After attending the “Stop The Steal” rally featuring then-president Donald Trump, Ochs, 36, marched to the U.S. Capitol, threw smoke bombs at police and illegally entered the seat of Congress as it was certifying President Joe Biden’s election win, according to a statement of offenses.
He was joined by Nicholas DeCarlo, 32, of Fort Worth, Texas. Their sentencing is scheduled for Dec. 9. Both men face up to 20 years in prison, as well as potential financial penalties, for obstruction of an official proceeding.
Ochs’ lawyer Edward MacMahon said after the hearing that his client did not injure anyone at the Capitol and he hopes Ochs is sentenced consistent with others who did not participate in any violence, according to The Associated Press.
Ochs traveled from Honolulu to Washington, D.C. for Trump’s rally, during which Trump urged supporters to “fight like hell” or we’re “not going to have a country anymore.”
On the way to the Capitol, Ochs claimed the election was being stolen and that the men were “going to stop it.” The men smoked cigarettes and recorded themselves walking through the building for nearly 40 minutes, the Department of Justice said.
In that time, Ochs took and posted a photo of himself with the caption “Hello from the Capital lol.” He also recorded DeCarlo writing “Murder the media” on a Capitol door, a reference to their social media channel.

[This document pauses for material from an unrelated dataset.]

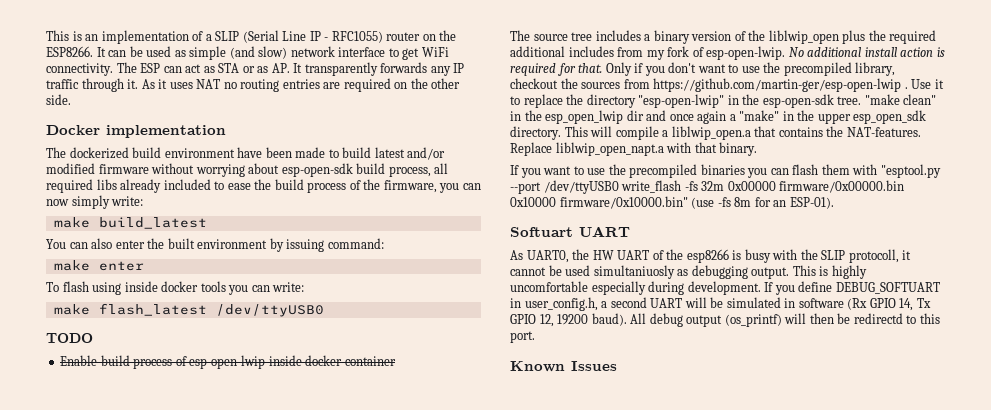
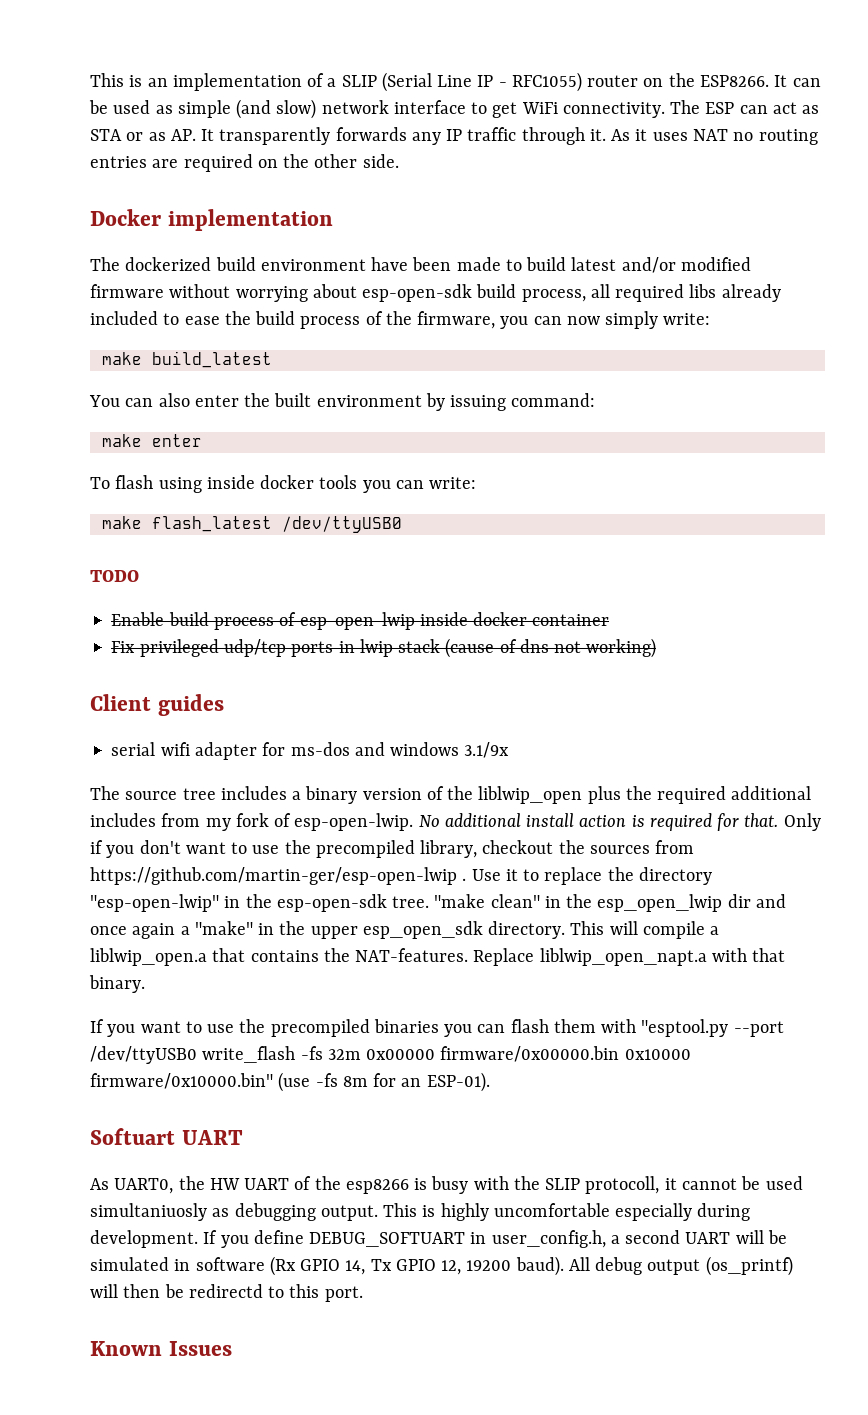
(396, 361) none -> [111,638,657,658] [90,694,224,716] [111,742,510,760] // Fix privileged udp/tcp ports in lwip stack (cause of dns not working) // Client guides // serial wifi adapter for ms-dos and windows 3.1/9x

As they left, Ochs recorded himself saying: “sorry we couldn’t go live when we stormed the f—-in’ U.S. Capitol and made Congress flee.”
Ochs was arrested the following day in Honolulu. DeCarlo was apprehended later that month in Texas. DeCarlo also pleaded guilty on Friday.
The Proud Boys is an organization of self-described “Western Chauvinists” who have promoted white nationalism, misogyny and Islamaphobia.
The group was instrumental in the storming of the Capitol, law enforcement and congressional investigators have found, and more than 40 of its members have been criminally charged, including for seditious conspiracy. Ochs met with other Proud Boys inside the Capitol on the day of the insurrection.
The case was prosecuted by the U.S. Attorney’s Office for the District of Columbia with assistance from the U.S. Attorney’s Office in Hawaii and the FBI’s Honolulu Field Office, among other law enforcement entities.
In the 20 months since the breach of the Capitol, more the 970 individuals have been arrested in almost every state for crimes related to the insurrection, including more than 265 people charged with assaulting or impeding law enforcement, according to the DOJ.
“The investigation remains ongoing,” the agency said.